Task brief
Please produce an exact transcription of the lines from the one containing "Jihomoravský kraj |" through the last line of the entries, leaving out every picture.

Supplied entries
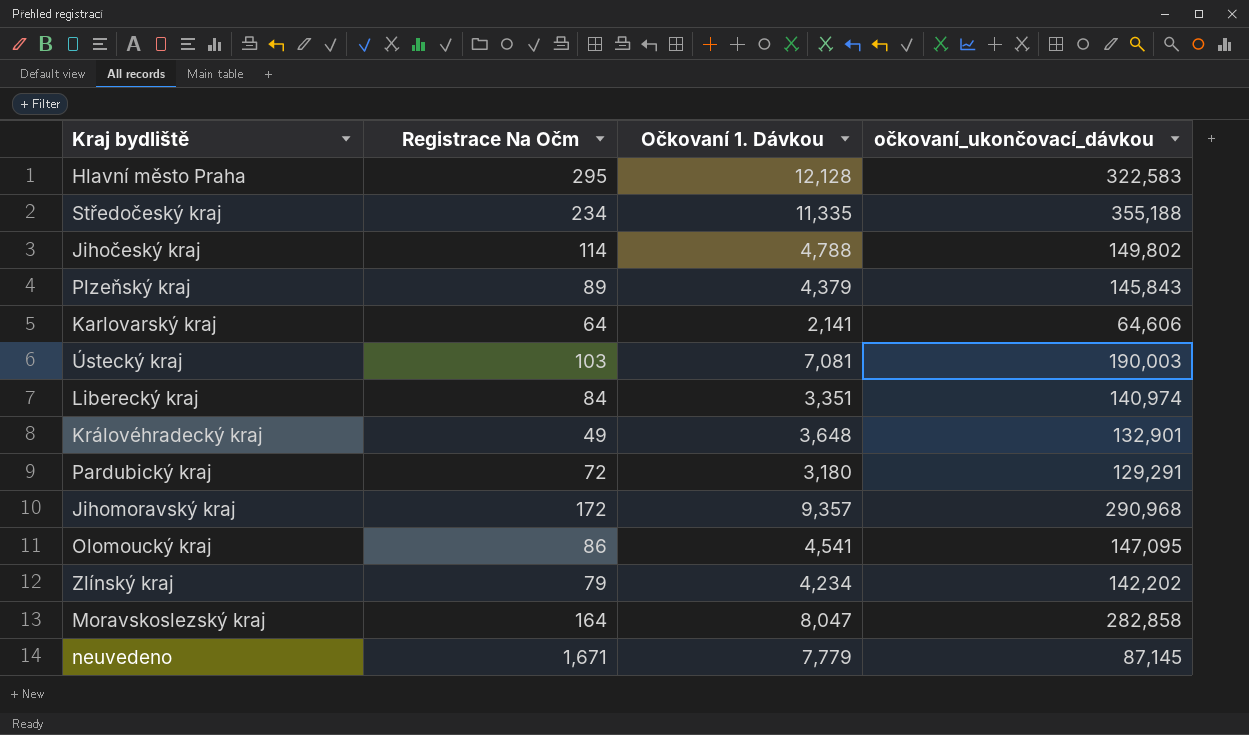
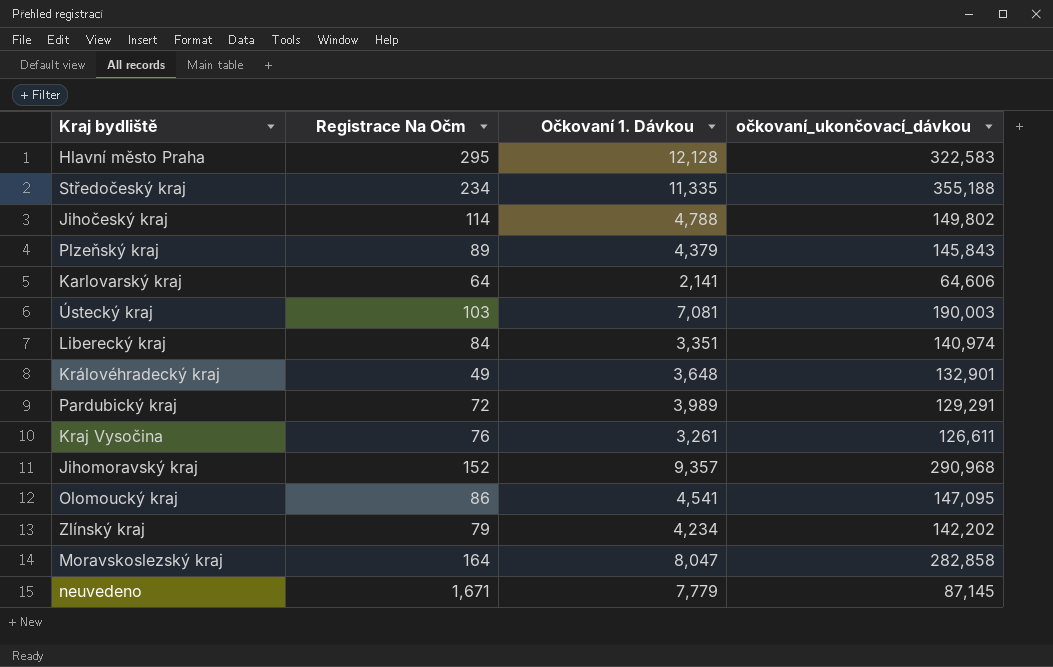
Pardubický kraj | Očkovaní 1. Dávkou: 3,180 -> 3,989
row Kraj Vysočina: none -> 76 | 3,261 | 126,611
Jihomoravský kraj | Registrace Na Očm: 172 -> 152

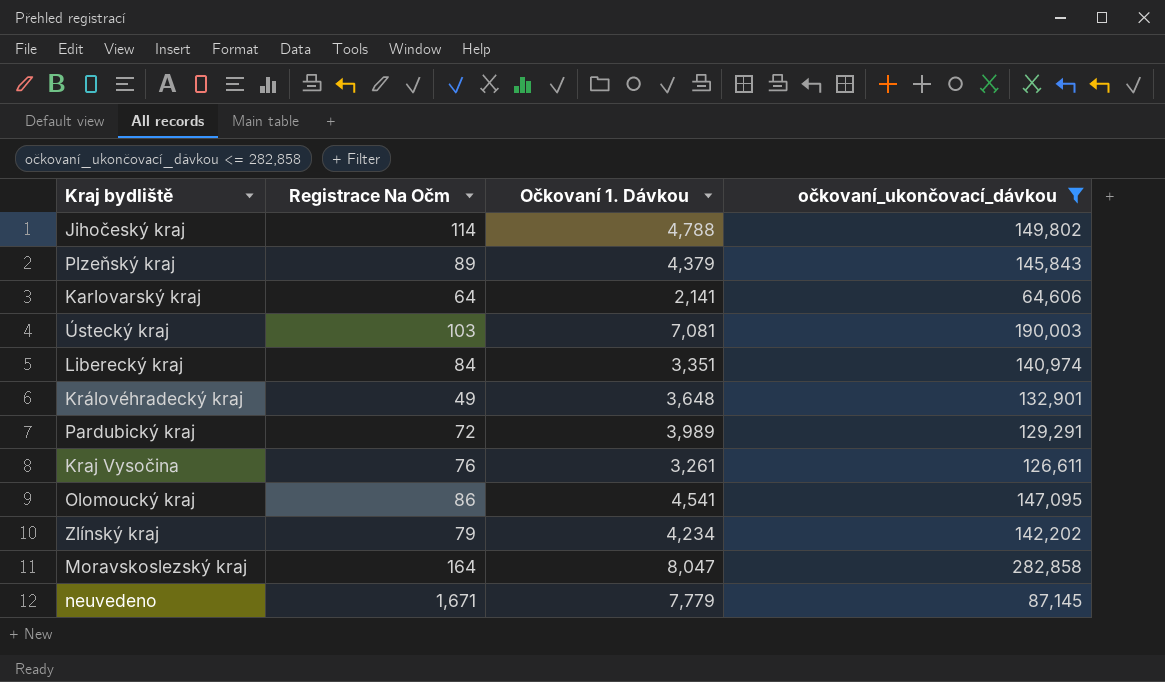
filter: none -> očkovaní_ukončovací_dávkou <= 282,858

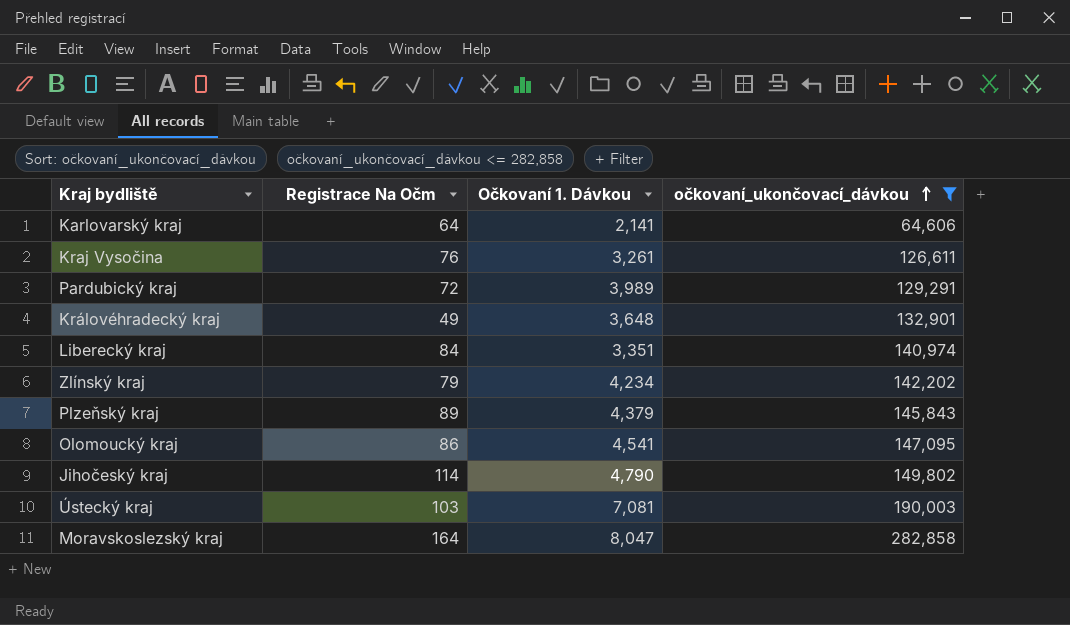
row order: none -> očkovaní_ukončovací_dávkou ascending
row neuvedeno: 1,671 | 7,779 | 87,145 -> none
Jihočeský kraj | Očkovaní 1. Dávkou: 4,788 -> 4,790

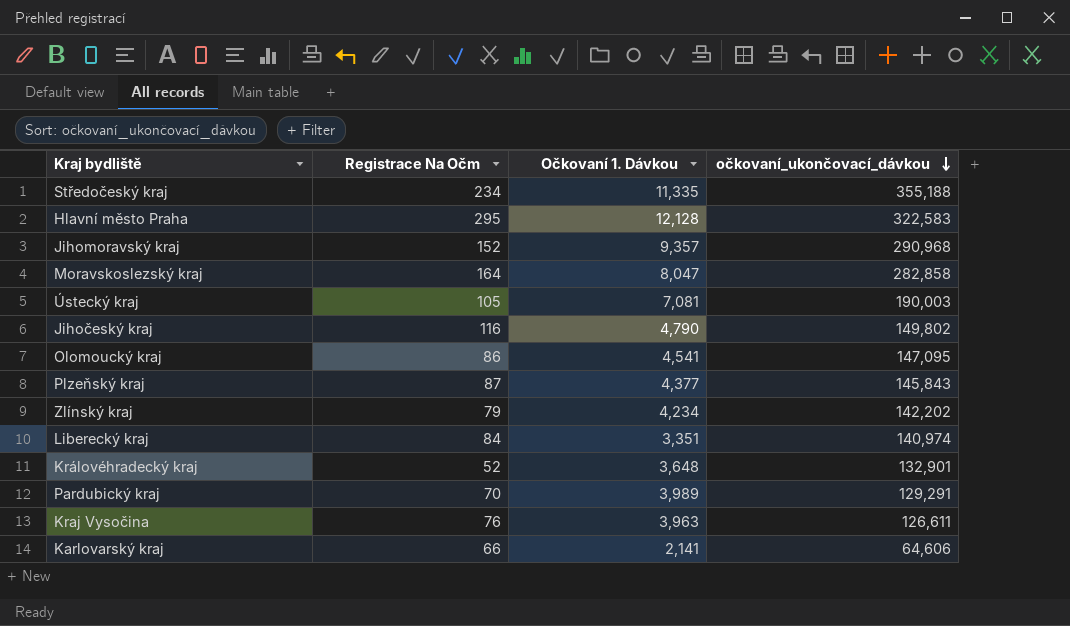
filter: očkovaní_ukončovací_dávkou <= 282,858 -> none
row order: očkovaní_ukončovací_dávkou ascending -> očkovaní_ukončovací_dávkou descending
Ústecký kraj | Registrace Na Očm: 103 -> 105
Jihočeský kraj | Registrace Na Očm: 114 -> 116
Plzeňský kraj | Registrace Na Očm: 89 -> 87
Plzeňský kraj | Očkovaní 1. Dávkou: 4,379 -> 4,377
Královéhradecký kraj | Registrace Na Očm: 49 -> 52
Pardubický kraj | Registrace Na Očm: 72 -> 70
Kraj Vysočina | Očkovaní 1. Dávkou: 3,261 -> 3,963
Karlovarský kraj | Registrace Na Očm: 64 -> 66

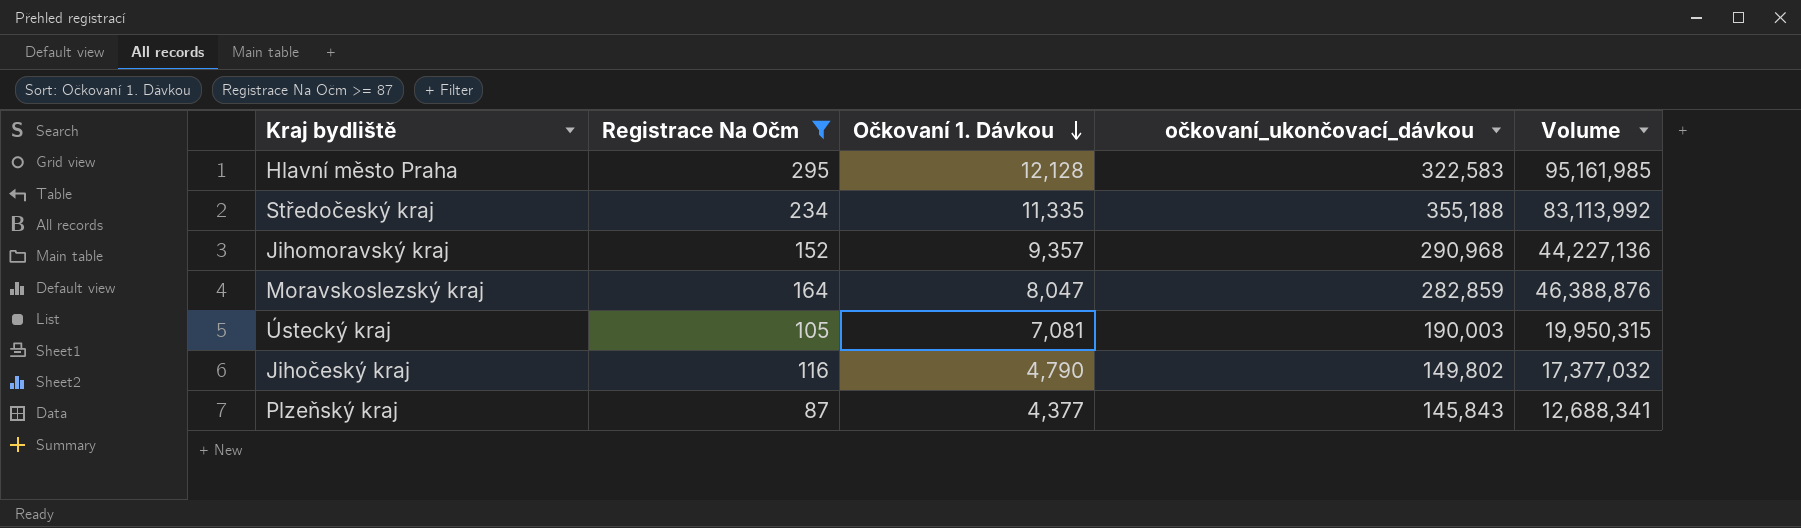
filter: none -> Registrace Na Očm >= 87
row order: očkovaní_ukončovací_dávkou descending -> Očkovaní 1. Dávkou descending
column Volume | formula: none -> [Registrace Na Očm] * [očkovaní_ukončovací_dávkou]
Moravskoslezský kraj | očkovaní_ukončovací_dávkou: 282,858 -> 282,859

Answer to this exercise
Jihomoravský kraj | Registrace Na Očm: 172 -> 152

filter: none -> očkovaní_ukončovací_dávkou <= 282,858

row order: none -> očkovaní_ukončovací_dávkou ascending
row neuvedeno: 1,671 | 7,779 | 87,145 -> none
Jihočeský kraj | Očkovaní 1. Dávkou: 4,788 -> 4,790

filter: očkovaní_ukončovací_dávkou <= 282,858 -> none
row order: očkovaní_ukončovací_dávkou ascending -> očkovaní_ukončovací_dávkou descending
Ústecký kraj | Registrace Na Očm: 103 -> 105
Jihočeský kraj | Registrace Na Očm: 114 -> 116
Plzeňský kraj | Registrace Na Očm: 89 -> 87
Plzeňský kraj | Očkovaní 1. Dávkou: 4,379 -> 4,377
Královéhradecký kraj | Registrace Na Očm: 49 -> 52
Pardubický kraj | Registrace Na Očm: 72 -> 70
Kraj Vysočina | Očkovaní 1. Dávkou: 3,261 -> 3,963
Karlovarský kraj | Registrace Na Očm: 64 -> 66

filter: none -> Registrace Na Očm >= 87
row order: očkovaní_ukončovací_dávkou descending -> Očkovaní 1. Dávkou descending
column Volume | formula: none -> [Registrace Na Očm] * [očkovaní_ukončovací_dávkou]
Moravskoslezský kraj | očkovaní_ukončovací_dávkou: 282,858 -> 282,859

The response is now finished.